A informação foi divulgada pelo embaixador israelense na ONU, Danny Danon

O governo de Israel anunciou nesta quinta-feira (28) o congelamento das relações institucionais com o secretário-geral da ONU, António Guterres, após denúncias de que o país poderá ser incluído em uma lista da organização sobre violência sexual em conflitos armados.

A informação foi divulgada pelo embaixador israelense na ONU, Danny Danon, que criticou duramente a suposta decisão e acusou a entidade de agir politicamente contra Israel.

“Estamos fartos desse secretário-geral”, declarou Danon em vídeo publicado nas redes sociais. Segundo a missão israelense, o rompimento com o gabinete de Guterres permanecerá até o fim do mandato do secretário-geral, previsto para dezembro de 2026.

O representante israelense classificou como “ultrajante” a possibilidade de Israel ser acusado de utilizar violência sexual como arma de guerra e afirmou que o país estaria sendo colocado “na mesma lista dos terroristas do Hamas”.

Até a publicação da reportagem, a Organização das Nações Unidas não havia confirmado oficialmente a inclusão de Israel no relatório nem comentado as declarações feitas pelo governo israelense.

O porta-voz do Ministério das Relações Exteriores de Israel, Oren Marmorstein, também atacou a ONU e afirmou que a organização teria abandonado seus princípios para “atacar sistematicamente Israel”.

Danon disse ainda que Israel teria convidado representantes das Nações Unidas para verificarem as acusações diretamente no país, mas alegou que os enviados não compareceram.

O clima de tensão aumentou após a divulgação de uma reportagem do jornal The New York Times reunindo relatos de palestinos que denunciam estupros, abusos sexuais e humilhações em prisões israelenses.

Em resposta, Israel divulgou um relatório de cerca de 300 páginas acusando integrantes do Hamas e outros grupos palestinos de promoverem violência sexual em larga escala durante os ataques de 7 de outubro de 2023 e contra reféns mantidos em Gaza.

Enquanto isso, o Parlamento israelense aprovou uma legislação que cria um tribunal militar especial para julgar palestinos acusados de participação nos ataques do Hamas.
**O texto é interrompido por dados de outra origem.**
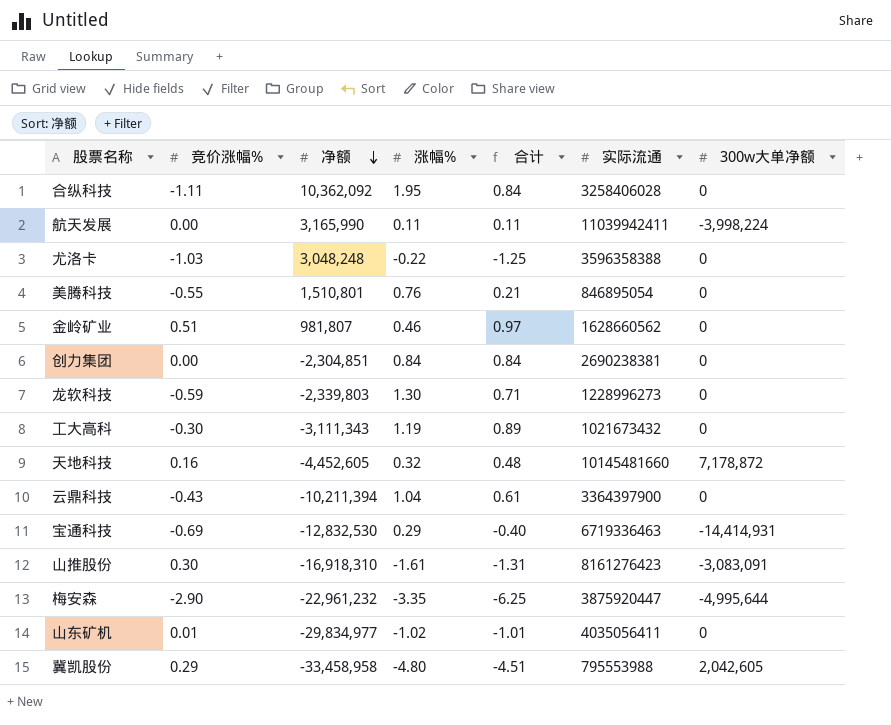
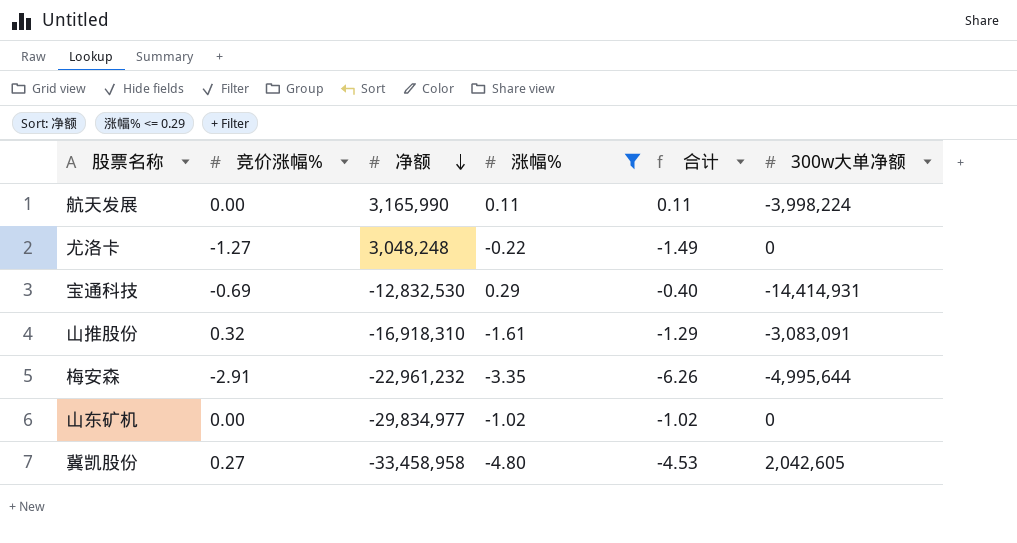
filter: none -> 涨幅% <= 0.29
column 实际流通 | position: 6 -> none
尤洛卡 | 竞价涨幅%: -1.03 -> -1.27
尤洛卡 | 合计: -1.25 -> -1.49
山推股份 | 竞价涨幅%: 0.30 -> 0.32
山推股份 | 合计: -1.31 -> -1.29
梅安森 | 竞价涨幅%: -2.90 -> -2.91
梅安森 | 合计: -6.25 -> -6.26
山东矿机 | 竞价涨幅%: 0.01 -> 0.00
山东矿机 | 合计: -1.01 -> -1.02
冀凯股份 | 竞价涨幅%: 0.29 -> 0.27
冀凯股份 | 合计: -4.51 -> -4.53

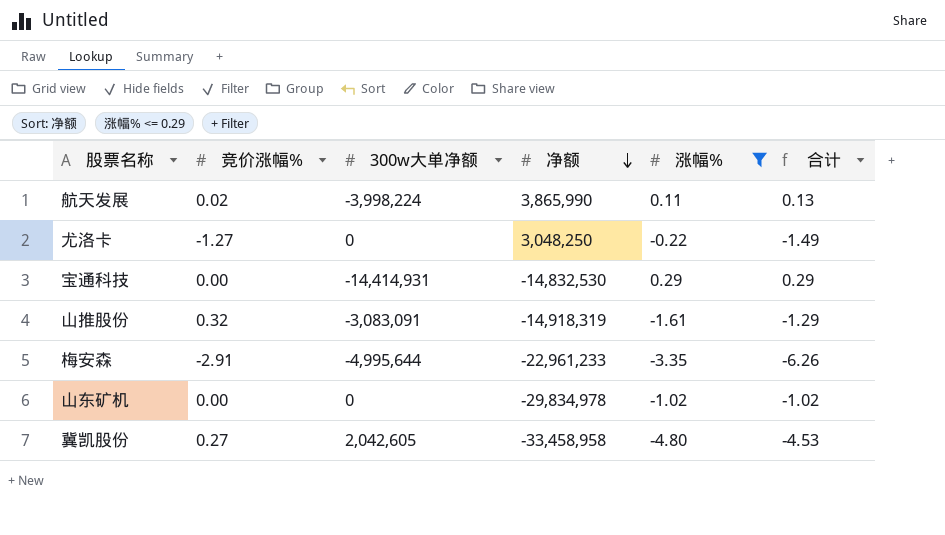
column 300w大单净额 | position: 6 -> 3
航天发展 | 竞价涨幅%: 0.00 -> 0.02
航天发展 | 净额: 3,165,990 -> 3,865,990
航天发展 | 合计: 0.11 -> 0.13
尤洛卡 | 净额: 3,048,248 -> 3,048,250
宝通科技 | 竞价涨幅%: -0.69 -> 0.00
宝通科技 | 净额: -12,832,530 -> -14,832,530
宝通科技 | 合计: -0.40 -> 0.29
山推股份 | 净额: -16,918,310 -> -14,918,319
梅安森 | 净额: -22,961,232 -> -22,961,233
山东矿机 | 净额: -29,834,977 -> -29,834,978

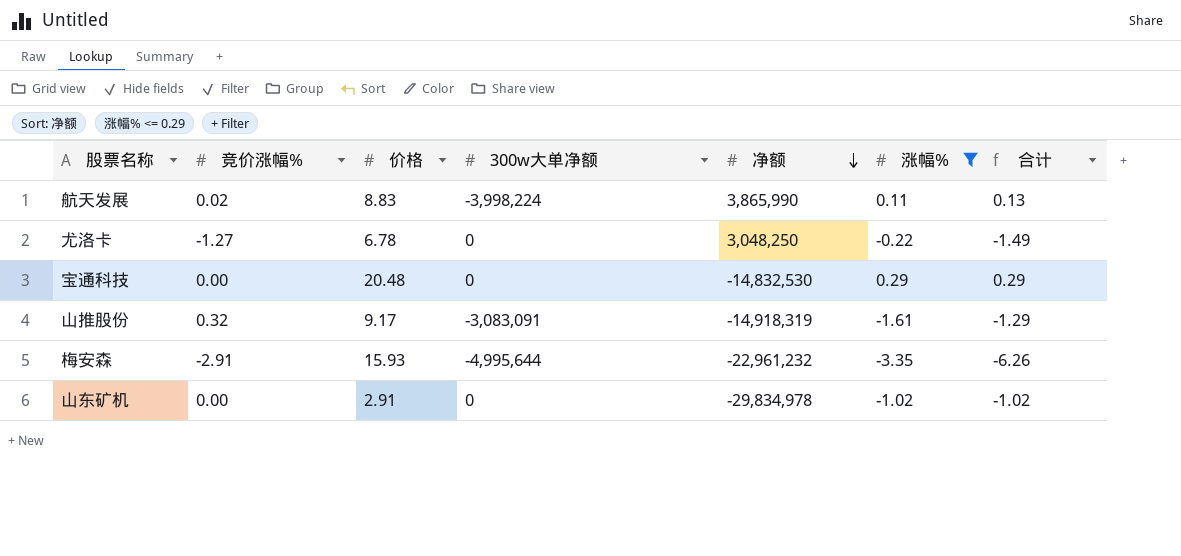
column 价格 | position: none -> 3
row 冀凯股份: 0.27 | 2,042,605 | -33,458,958 | -4.80 | -4.53 -> none
宝通科技 | 300w大单净额: -14,414,931 -> 0
梅安森 | 净额: -22,961,233 -> -22,961,232

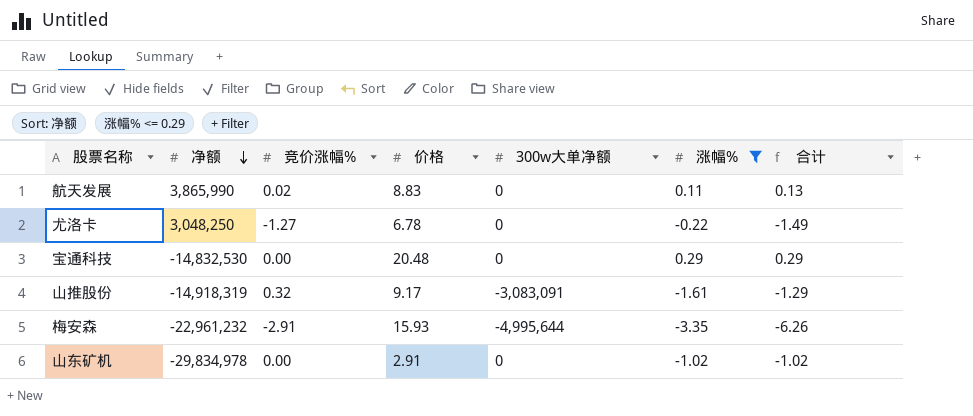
column 净额 | position: 5 -> 2
航天发展 | 300w大单净额: -3,998,224 -> 0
A medida recebeu apoio tanto da base governista quanto de partidos da oposição.

Nos últimos dias, novas acusações também surgiram após integrantes da organização Global Sumud Flotilla denunciarem agressões e abusos contra ativistas detidos por soldados israelenses durante uma missão humanitária com destino à Faixa de Gaza.

O serviço prisional de Israel negou as denúncias e afirmou que todos os detidos foram tratados “de acordo com a lei” e sob supervisão profissional.

A deportação dos ativistas provocou forte reação internacional, especialmente após a divulgação de vídeos mostrando os detidos com as mãos amarradas enquanto o hino israelense era reproduzido em alto volume.

Países como França, Espanha, Canadá, Itália, Irlanda e Turquia criticaram a ação. Até representantes dos Estados Unidos demonstraram desconforto com a condução do episódio.

O ministro da Segurança Nacional de Israel, Itamar Ben-Gvir, também passou a ser alvo de críticas dentro do próprio governo. O chanceler Gideon Saar afirmou que a postura do ministro prejudicou a imagem internacional do país.

Já o primeiro-ministro Binyamin Netanyahu declarou que autorizou a deportação dos ativistas, mas disse que “a maneira como Ben-Gvir lidou com eles não está de acordo com os valores e normas de Israel”.